His head aches with thinking about it. He has to get out of the house.

He walks out of the front door, letting it slam loudly behind him. He doesn’t want to turn around or glance up as he expects his brother’s face will be stuck to his bedroom window, like it has been since Thursday morning. Eyes alert, scanning the street—left, right, as though he’s watching a pro-level tennis match—looking for his mother. Sad. Hopeless. His brother is taking this pretty badly. The front door slams again, which makes Oli turn around. Seb is not in his room—he is standing awkwardly on the step.

“You’re not coming with me,” Oli says, automatically.

“I didn’t ask to.”

“No, but you were going to.”

“No, I wasn’t.”

“What have you got in your backpack?”

“Nothing.”

“Clearly you have something.” Seb is wearing his school backpack. It looks almost as bulky as when he is going to school and it’s full of a day’s textbooks.
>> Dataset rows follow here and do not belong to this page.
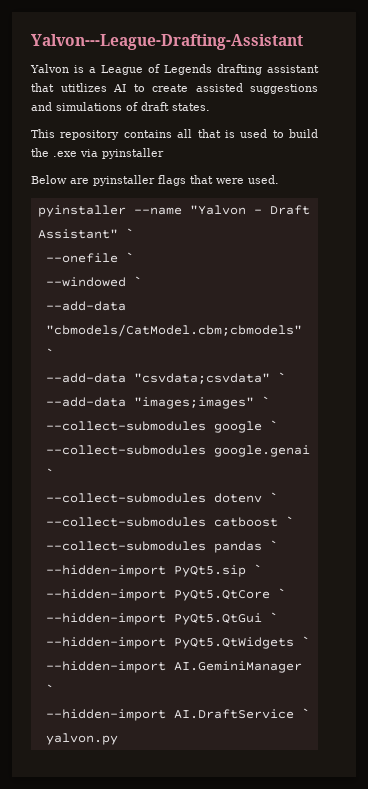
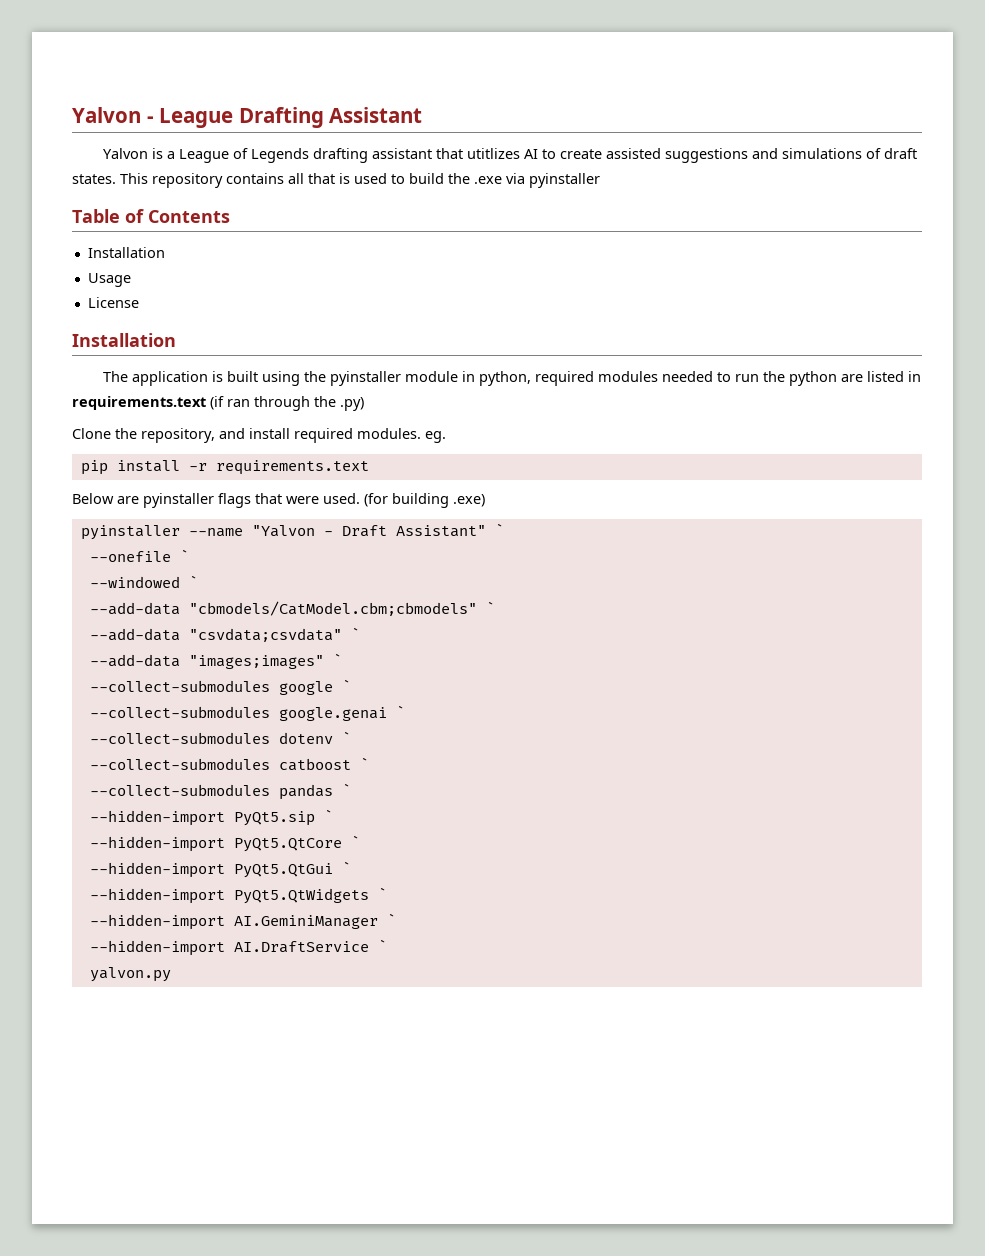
- Yalvon---League-Drafting-Assistant
+ Yalvon - League Drafting Assistant
- Yalvon is a League of Legends drafting assistant that utitlizes AI to create assisted suggestions and simulations of draft states.
- This repository contains all that is used to build the .exe via pyinstaller
+ Yalvon is a League of Legends drafting assistant that utitlizes AI to create assisted suggestions and simulations of draft states. This repository contains all that is used to build the .exe via pyinstaller
+ Table of Contents
+ Installation
+ Usage
+ License
+ Installation
+ The application is built using the pyinstaller module in python, required modules needed to run the python are listed in requirements.text (if ran through the .py)
+ Clone the repository, and install required modules. eg.
+ pip install -r requirements.text
+ (for building .exe)

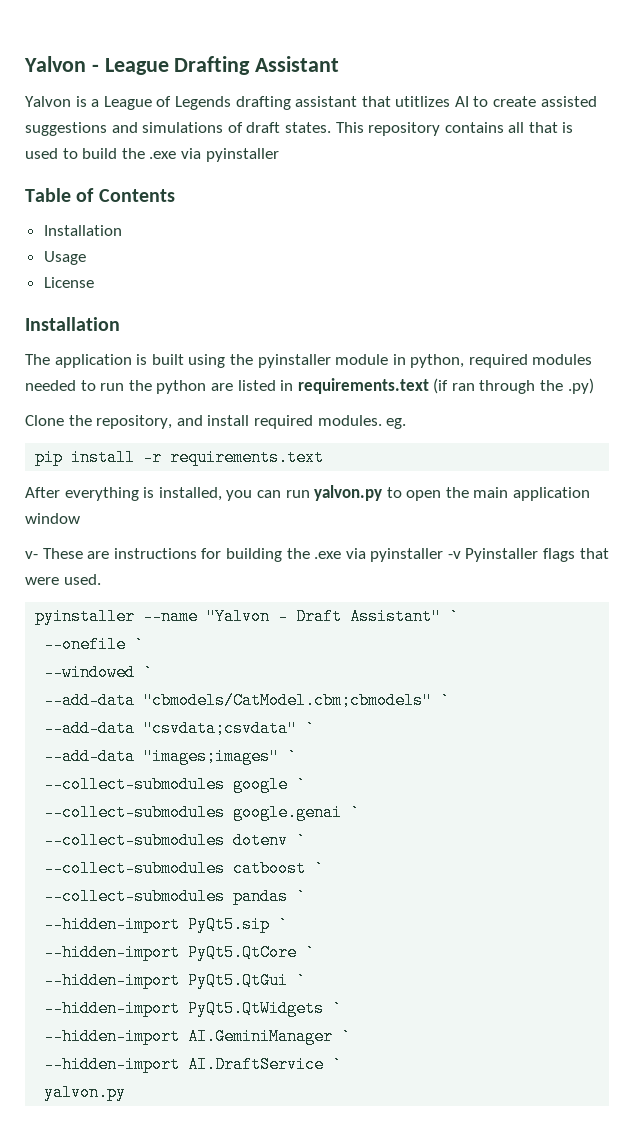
- Below are pyinstaller flags that were used. (for building .exe)
+ After everything is installed, you can run yalvon.py to open the main application window
+ v- These are instructions for building the .exe via pyinstaller -v Pyinstaller flags that were used.

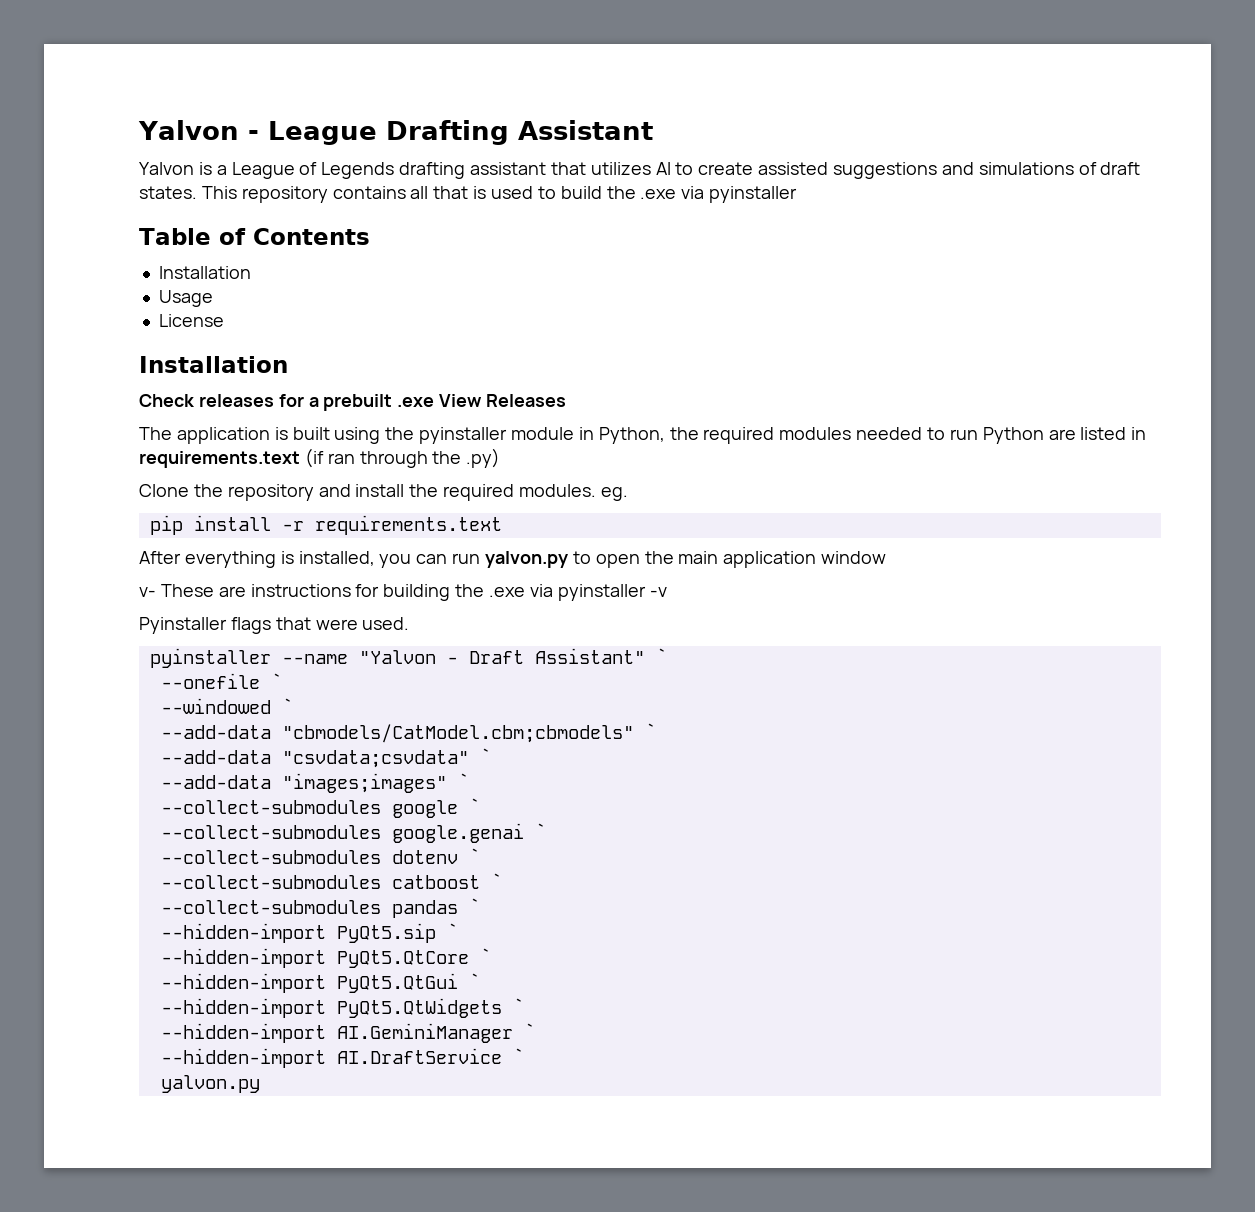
- Yalvon is a League of Legends drafting assistant that utitlizes AI to create assisted suggestions and simulations of draft states.
+ Yalvon is a League of Legends drafting assistant that utilizes AI to create assisted suggestions and simulations of draft states.
+ Check releases for a prebuilt .exe View Releases
- The application is built using the pyinstaller module in python, required modules needed to run the python are listed in requirements.text (if ran through the .py)
+ The application is built using the pyinstaller module in Python, the required modules needed to run Python are listed in requirements.text (if ran through the .py)
- Clone the repository, and install required modules. eg.
+ Clone the repository and install the required modules. eg.
- v- These are instructions for building the .exe via pyinstaller -v Pyinstaller flags that were used.
+ v- These are instructions for building the .exe via pyinstaller -v
+ Pyinstaller flags that were used.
“I’m going to my friend’s for a sleepover.”

“Which friend?”

Seb hesitates. He is not used to lying to his older brother. He is quite a straightforward kid but he clearly is about to lie because he has a tell—he juts out his chin when he’s being dishonest. Leigh identified it years ago, when he wasn’t much more than a baby. Everyone in the family knows when Seb is lying. “I’m going to Theo’s.” He sounds like he’s trying the name out. Asking Oli a question. Sort of, “Might I be going to my friend Theo’s house? Does it sound feasible?” Oli wonders if he’s running away. Off to try to find Leigh. It’s the kind of thing Oli himself might have thought about doing if he was twelve and none the wiser.